### What the exercise asks
Below is a listing; repeat exactly the lines from the one containing "Bottega Veneta Bang" to the one containing "total: 5521.83 -> 5557.56", both included.

### Source records

+---+

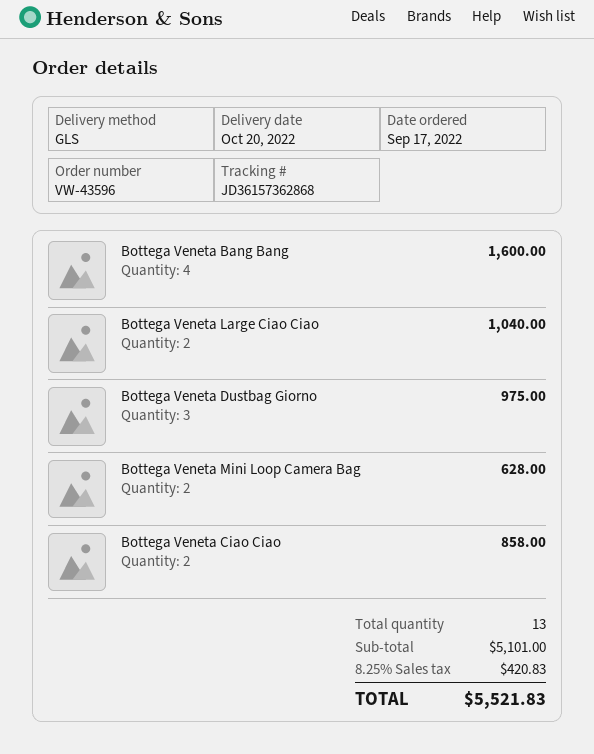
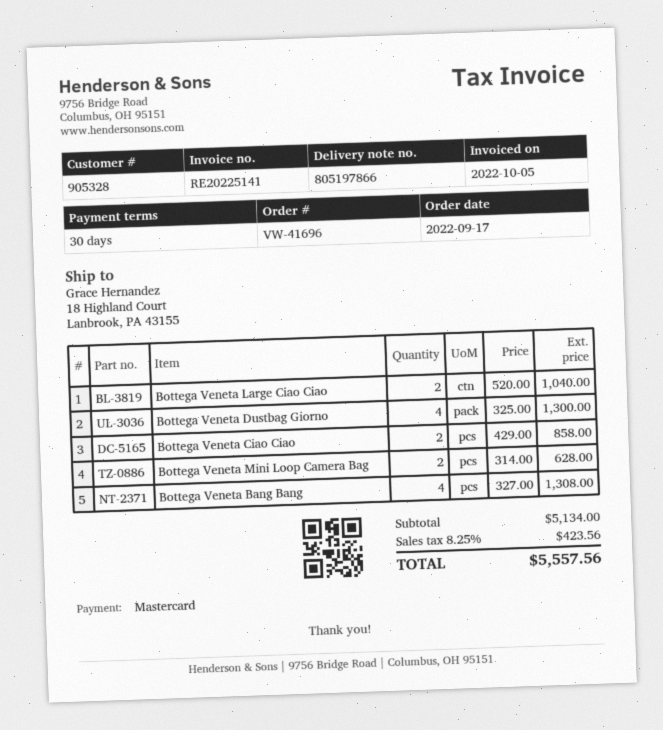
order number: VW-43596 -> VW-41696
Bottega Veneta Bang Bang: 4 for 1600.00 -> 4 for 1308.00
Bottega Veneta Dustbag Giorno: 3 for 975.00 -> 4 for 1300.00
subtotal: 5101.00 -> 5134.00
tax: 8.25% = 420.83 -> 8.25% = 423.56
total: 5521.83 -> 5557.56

+---+

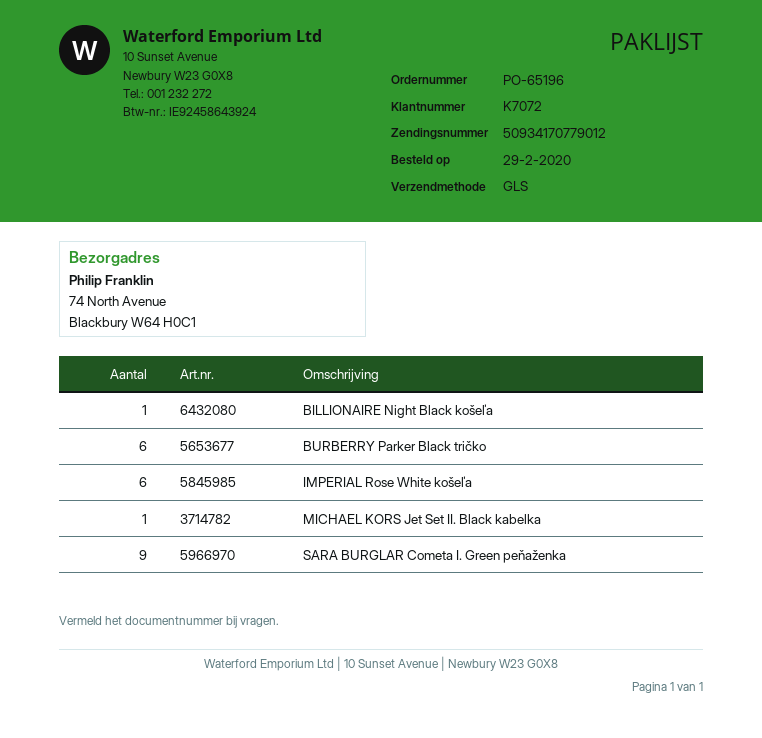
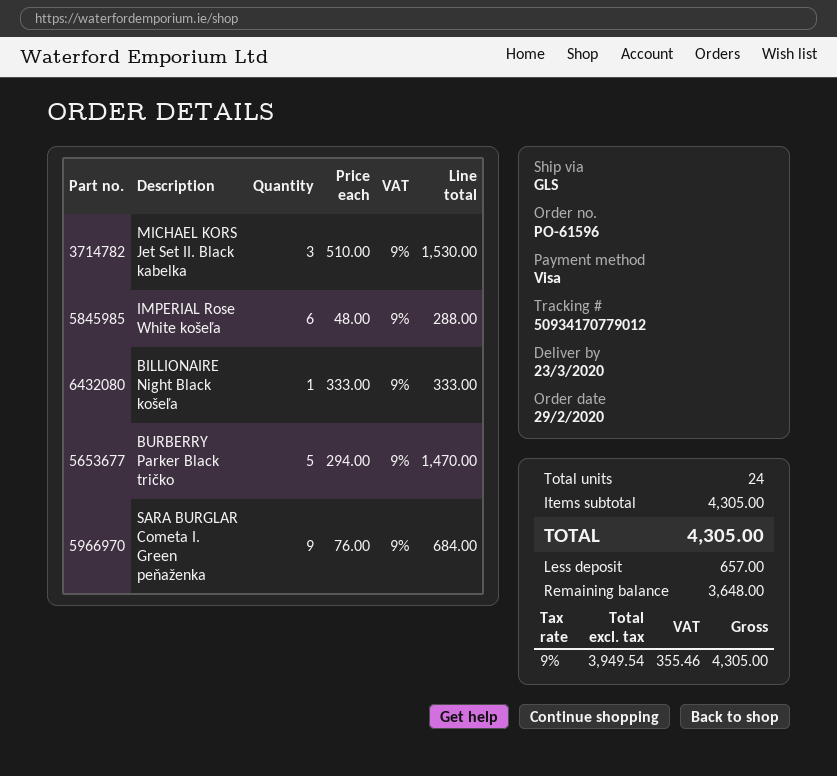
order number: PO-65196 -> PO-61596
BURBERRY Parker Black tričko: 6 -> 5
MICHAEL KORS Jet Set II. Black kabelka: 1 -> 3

+---+

### Answer area
Bottega Veneta Bang Bang: 4 for 1600.00 -> 4 for 1308.00
Bottega Veneta Dustbag Giorno: 3 for 975.00 -> 4 for 1300.00
subtotal: 5101.00 -> 5134.00
tax: 8.25% = 420.83 -> 8.25% = 423.56
total: 5521.83 -> 5557.56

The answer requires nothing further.